• PROBLEM REQUIREMENTS: Print all the entries verbatim.

(Itemized modification records)

---*---

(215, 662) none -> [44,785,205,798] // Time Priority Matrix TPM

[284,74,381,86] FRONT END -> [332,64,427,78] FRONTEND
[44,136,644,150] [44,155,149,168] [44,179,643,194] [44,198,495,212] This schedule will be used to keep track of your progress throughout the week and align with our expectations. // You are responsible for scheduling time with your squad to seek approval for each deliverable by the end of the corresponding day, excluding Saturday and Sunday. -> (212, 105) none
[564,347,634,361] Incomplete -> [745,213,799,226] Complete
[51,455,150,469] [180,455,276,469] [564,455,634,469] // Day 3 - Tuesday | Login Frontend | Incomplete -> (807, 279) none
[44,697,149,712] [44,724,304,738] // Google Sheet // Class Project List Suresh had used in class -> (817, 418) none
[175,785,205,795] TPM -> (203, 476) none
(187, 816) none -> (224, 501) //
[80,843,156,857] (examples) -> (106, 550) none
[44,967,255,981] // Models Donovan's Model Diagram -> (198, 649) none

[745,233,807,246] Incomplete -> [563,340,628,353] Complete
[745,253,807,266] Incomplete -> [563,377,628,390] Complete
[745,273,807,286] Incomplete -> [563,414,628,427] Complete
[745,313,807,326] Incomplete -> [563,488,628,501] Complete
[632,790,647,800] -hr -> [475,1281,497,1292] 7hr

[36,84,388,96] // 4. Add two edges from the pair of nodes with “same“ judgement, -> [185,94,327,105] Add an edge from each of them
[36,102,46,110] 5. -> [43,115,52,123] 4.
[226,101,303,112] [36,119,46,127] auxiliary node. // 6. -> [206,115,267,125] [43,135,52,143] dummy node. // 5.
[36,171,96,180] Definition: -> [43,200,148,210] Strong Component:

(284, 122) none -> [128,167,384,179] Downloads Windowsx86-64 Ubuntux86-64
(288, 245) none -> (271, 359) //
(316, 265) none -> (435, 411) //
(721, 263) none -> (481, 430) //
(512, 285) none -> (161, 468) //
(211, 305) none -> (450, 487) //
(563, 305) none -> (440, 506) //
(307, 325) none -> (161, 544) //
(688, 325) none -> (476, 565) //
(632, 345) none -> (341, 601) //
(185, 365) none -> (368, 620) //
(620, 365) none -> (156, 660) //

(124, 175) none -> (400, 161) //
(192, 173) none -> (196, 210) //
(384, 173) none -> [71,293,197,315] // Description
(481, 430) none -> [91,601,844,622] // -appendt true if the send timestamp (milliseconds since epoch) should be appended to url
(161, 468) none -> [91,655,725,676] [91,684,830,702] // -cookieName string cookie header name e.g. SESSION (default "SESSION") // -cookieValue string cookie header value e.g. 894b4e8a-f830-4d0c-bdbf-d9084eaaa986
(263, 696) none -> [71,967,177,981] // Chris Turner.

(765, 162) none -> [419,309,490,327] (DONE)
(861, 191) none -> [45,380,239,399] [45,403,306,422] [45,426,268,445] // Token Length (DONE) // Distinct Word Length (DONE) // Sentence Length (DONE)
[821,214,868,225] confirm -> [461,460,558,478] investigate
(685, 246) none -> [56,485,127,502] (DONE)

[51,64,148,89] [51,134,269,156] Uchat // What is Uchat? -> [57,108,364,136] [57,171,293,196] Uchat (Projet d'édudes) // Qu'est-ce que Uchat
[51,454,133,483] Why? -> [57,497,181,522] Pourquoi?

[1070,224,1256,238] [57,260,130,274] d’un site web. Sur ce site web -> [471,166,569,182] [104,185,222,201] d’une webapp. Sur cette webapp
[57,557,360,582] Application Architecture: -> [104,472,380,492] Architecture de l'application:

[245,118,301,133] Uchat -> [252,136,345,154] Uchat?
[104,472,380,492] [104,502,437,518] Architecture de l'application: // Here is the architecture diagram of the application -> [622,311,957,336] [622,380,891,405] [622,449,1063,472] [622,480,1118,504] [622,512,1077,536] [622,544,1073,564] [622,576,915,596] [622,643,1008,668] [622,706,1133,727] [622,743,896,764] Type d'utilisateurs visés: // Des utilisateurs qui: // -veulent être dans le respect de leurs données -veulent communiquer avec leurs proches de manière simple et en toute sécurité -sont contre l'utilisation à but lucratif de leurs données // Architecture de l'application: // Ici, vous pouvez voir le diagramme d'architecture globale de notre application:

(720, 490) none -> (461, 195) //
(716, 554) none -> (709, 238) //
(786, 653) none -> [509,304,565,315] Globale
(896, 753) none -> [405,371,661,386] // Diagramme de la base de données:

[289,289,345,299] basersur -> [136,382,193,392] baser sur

---*---

• RESULT OF THIS EXERCISE:
(215, 662) none -> [44,785,205,798] // Time Priority Matrix TPM

[284,74,381,86] FRONT END -> [332,64,427,78] FRONTEND
[44,136,644,150] [44,155,149,168] [44,179,643,194] [44,198,495,212] This schedule will be used to keep track of your progress throughout the week and align with our expectations. // You are responsible for scheduling time with your squad to seek approval for each deliverable by the end of the corresponding day, excluding Saturday and Sunday. -> (212, 105) none
[564,347,634,361] Incomplete -> [745,213,799,226] Complete
[51,455,150,469] [180,455,276,469] [564,455,634,469] // Day 3 - Tuesday | Login Frontend | Incomplete -> (807, 279) none
[44,697,149,712] [44,724,304,738] // Google Sheet // Class Project List Suresh had used in class -> (817, 418) none
[175,785,205,795] TPM -> (203, 476) none
(187, 816) none -> (224, 501) //
[80,843,156,857] (examples) -> (106, 550) none
[44,967,255,981] // Models Donovan's Model Diagram -> (198, 649) none

[745,233,807,246] Incomplete -> [563,340,628,353] Complete
[745,253,807,266] Incomplete -> [563,377,628,390] Complete
[745,273,807,286] Incomplete -> [563,414,628,427] Complete
[745,313,807,326] Incomplete -> [563,488,628,501] Complete
[632,790,647,800] -hr -> [475,1281,497,1292] 7hr

[36,84,388,96] // 4. Add two edges from the pair of nodes with “same“ judgement, -> [185,94,327,105] Add an edge from each of them
[36,102,46,110] 5. -> [43,115,52,123] 4.
[226,101,303,112] [36,119,46,127] auxiliary node. // 6. -> [206,115,267,125] [43,135,52,143] dummy node. // 5.
[36,171,96,180] Definition: -> [43,200,148,210] Strong Component:

(284, 122) none -> [128,167,384,179] Downloads Windowsx86-64 Ubuntux86-64
(288, 245) none -> (271, 359) //
(316, 265) none -> (435, 411) //
(721, 263) none -> (481, 430) //
(512, 285) none -> (161, 468) //
(211, 305) none -> (450, 487) //
(563, 305) none -> (440, 506) //
(307, 325) none -> (161, 544) //
(688, 325) none -> (476, 565) //
(632, 345) none -> (341, 601) //
(185, 365) none -> (368, 620) //
(620, 365) none -> (156, 660) //

(124, 175) none -> (400, 161) //
(192, 173) none -> (196, 210) //
(384, 173) none -> [71,293,197,315] // Description
(481, 430) none -> [91,601,844,622] // -appendt true if the send timestamp (milliseconds since epoch) should be appended to url
(161, 468) none -> [91,655,725,676] [91,684,830,702] // -cookieName string cookie header name e.g. SESSION (default "SESSION") // -cookieValue string cookie header value e.g. 894b4e8a-f830-4d0c-bdbf-d9084eaaa986
(263, 696) none -> [71,967,177,981] // Chris Turner.

(765, 162) none -> [419,309,490,327] (DONE)
(861, 191) none -> [45,380,239,399] [45,403,306,422] [45,426,268,445] // Token Length (DONE) // Distinct Word Length (DONE) // Sentence Length (DONE)
[821,214,868,225] confirm -> [461,460,558,478] investigate
(685, 246) none -> [56,485,127,502] (DONE)

[51,64,148,89] [51,134,269,156] Uchat // What is Uchat? -> [57,108,364,136] [57,171,293,196] Uchat (Projet d'édudes) // Qu'est-ce que Uchat
[51,454,133,483] Why? -> [57,497,181,522] Pourquoi?

[1070,224,1256,238] [57,260,130,274] d’un site web. Sur ce site web -> [471,166,569,182] [104,185,222,201] d’une webapp. Sur cette webapp
[57,557,360,582] Application Architecture: -> [104,472,380,492] Architecture de l'application:

[245,118,301,133] Uchat -> [252,136,345,154] Uchat?
[104,472,380,492] [104,502,437,518] Architecture de l'application: // Here is the architecture diagram of the application -> [622,311,957,336] [622,380,891,405] [622,449,1063,472] [622,480,1118,504] [622,512,1077,536] [622,544,1073,564] [622,576,915,596] [622,643,1008,668] [622,706,1133,727] [622,743,896,764] Type d'utilisateurs visés: // Des utilisateurs qui: // -veulent être dans le respect de leurs données -veulent communiquer avec leurs proches de manière simple et en toute sécurité -sont contre l'utilisation à but lucratif de leurs données // Architecture de l'application: // Ici, vous pouvez voir le diagramme d'architecture globale de notre application:

(720, 490) none -> (461, 195) //
(716, 554) none -> (709, 238) //
(786, 653) none -> [509,304,565,315] Globale
(896, 753) none -> [405,371,661,386] // Diagramme de la base de données:

[289,289,345,299] basersur -> [136,382,193,392] baser sur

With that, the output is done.